The Crisis We Won't Name
By Dr. Olatunji Sobodu
Something is wrong. Most of us know it. Few of us have named it precisely.
It is not that believers have stopped believing. It is not that the church has lost its devotion or its sincerity or its desire for God. The problem is more specific and, in some ways, more insidious: we have, gradually and largely without noticing, begun to inhabit our faith rather than be inhabited by it.
We carry Christianity the way a professional carries a personal brand — as something we manage, present, and maintain rather than something that has genuinely reorganised the interior architecture of who we are.
How the Drift Happens
The drift does not begin with a decision to compromise. It begins with the acquisition of skills.
Early in professional and ministry life, most serious believers develop the skills of Christian communication. They learn the language of faith — how to speak about God, how to testify, how to articulate values, how to present their work as an expression of their calling. These skills are not wrong. They are necessary. The problem begins when the skills outpace the formation.

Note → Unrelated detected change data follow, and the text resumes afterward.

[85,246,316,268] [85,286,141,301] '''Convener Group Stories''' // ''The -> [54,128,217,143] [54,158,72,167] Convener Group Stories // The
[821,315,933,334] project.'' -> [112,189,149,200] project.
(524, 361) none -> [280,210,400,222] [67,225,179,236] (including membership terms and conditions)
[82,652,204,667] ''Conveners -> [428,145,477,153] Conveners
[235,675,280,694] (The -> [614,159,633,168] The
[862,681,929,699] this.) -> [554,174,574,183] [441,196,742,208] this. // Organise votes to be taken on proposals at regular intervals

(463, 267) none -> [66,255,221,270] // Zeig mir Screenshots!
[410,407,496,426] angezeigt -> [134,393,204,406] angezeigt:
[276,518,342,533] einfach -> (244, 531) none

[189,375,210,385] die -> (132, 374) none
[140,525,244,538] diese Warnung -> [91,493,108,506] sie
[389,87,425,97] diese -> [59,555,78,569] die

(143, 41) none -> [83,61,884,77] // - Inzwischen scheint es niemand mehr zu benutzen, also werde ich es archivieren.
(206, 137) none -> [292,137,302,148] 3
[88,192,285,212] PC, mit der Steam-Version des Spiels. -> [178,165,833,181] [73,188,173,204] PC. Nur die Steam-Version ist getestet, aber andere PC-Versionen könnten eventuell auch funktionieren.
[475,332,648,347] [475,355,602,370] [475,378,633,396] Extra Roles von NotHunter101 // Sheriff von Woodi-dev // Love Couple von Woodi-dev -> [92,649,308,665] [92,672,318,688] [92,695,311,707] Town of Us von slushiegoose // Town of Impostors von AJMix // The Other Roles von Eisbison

When you can speak fluently about what you believe without those beliefs governing what you actually do in a difficult situation — when the gap between your language and your character is wide enough to notice but narrow enough to manage — the drift has begun.
When you can speak fluently about what you believe without those beliefs governing what you actually do in a difficult situation, the drift has begun.
Over time, the skills of Christian self-presentation become so developed that they begin to operate semi-automatically. The right language appears in the right contexts. The spiritual framing is applied to the professional narrative. The testimony is refined until it is compelling and true — and also, subtly, carefully shaped to serve the identity you wish to inhabit rather than the identity you actually do.
This is not conscious deception. Most believers who have drifted this way are not aware that they have. That is precisely what makes the drift so serious. A conscious hypocrite knows the distance between what they perform and what they are. The person who has been gradually shaped by the performance does not. The performance has become the identity. The map has replaced the territory.
The Specific Costs
The crisis has specific costs that rarely get named in professional or ministry contexts.
The first cost is exhaustion. Maintaining a curated version of yourself is tiring in a way that is difficult to attribute accurately because the source of the fatigue is invisible. You are not overworked in any obvious sense. But something in you is being consumed by the maintenance of a presentation that does not entirely correspond to your interior reality. The energy required to manage the gap between who you appear to be and who you are is a real expenditure, even when it is unconscious.
The second cost is a particular kind of loneliness. When the identity you present is carefully managed, genuine intimacy becomes structurally difficult. People who know you through your presented self do not know you — they know the presentation. And this means that the encouragement, the love, and the affirmation you receive from your community is addressed to someone who is not entirely you. It is received by the performance and passes through it without reaching the person underneath.
The third cost is spiritual. When the presented identity diverges significantly from the genuine one, prayer becomes complicated. Not impossible — but complicated. It is difficult to bring yourself genuinely before God when you have spent the rest of your day presenting a version of yourself that you know is not complete. The practice of the presence of God becomes uncomfortable in the specific way that any genuine encounter is uncomfortable when you have something to conceal.
The encouragement you receive is addressed to the presentation. It passes through it without reaching the person underneath.
Why We Don't Name It
The crisis goes unnamed for several reasons, none of them dishonorable in themselves.
We do not name it because naming it feels like ingratitude for genuine gifts. If God has given you a platform, a following, an influence, it feels ungrateful to suggest that something in its construction may be misaligned. And so the discomfort is suppressed rather than examined.
We do not name it because the community around us is invested in the presented identity. The people who follow you, the congregation that looks to you, the professional network that respects you — they have a stake in the version of you they know. Disrupting that identity feels like a betrayal of their trust, when in fact concealing its inaccuracy is the actual breach.
We do not name it because we are not sure the alternative is survivable. What would it mean for your professional life, your ministry, your relationships, if the version of yourself you have been presenting turned out to be less than the whole truth? The cost of honesty seems high. The cost of continued management seems lower. Until it is not.
The Name, and What Follows It
The crisis is the gradual replacement of spiritual identity with spiritual persona. The steady displacement of who God made you to be by who you have learned to present yourself as being.
Naming it is not the solution. But it is the beginning of the solution. Because the God Brand framework, rooted in John 17, offers something that no communication strategy can: a genuine pathway back to the identity that was always true — the identity hidden with Christ in God, which cannot be curated, cannot be managed, and cannot be damaged by any exposure because there is nothing in it that contradicts the light.
The journey from self-brand to God Brand is not a journey from failure to success. It is a journey from performance to presence. From management to surrender. From the exhausting maintenance of a constructed identity to the liberating inhabitation of a revealed one.
It begins with the willingness to name what is actually happening. And then to take the first step toward what has always been waiting.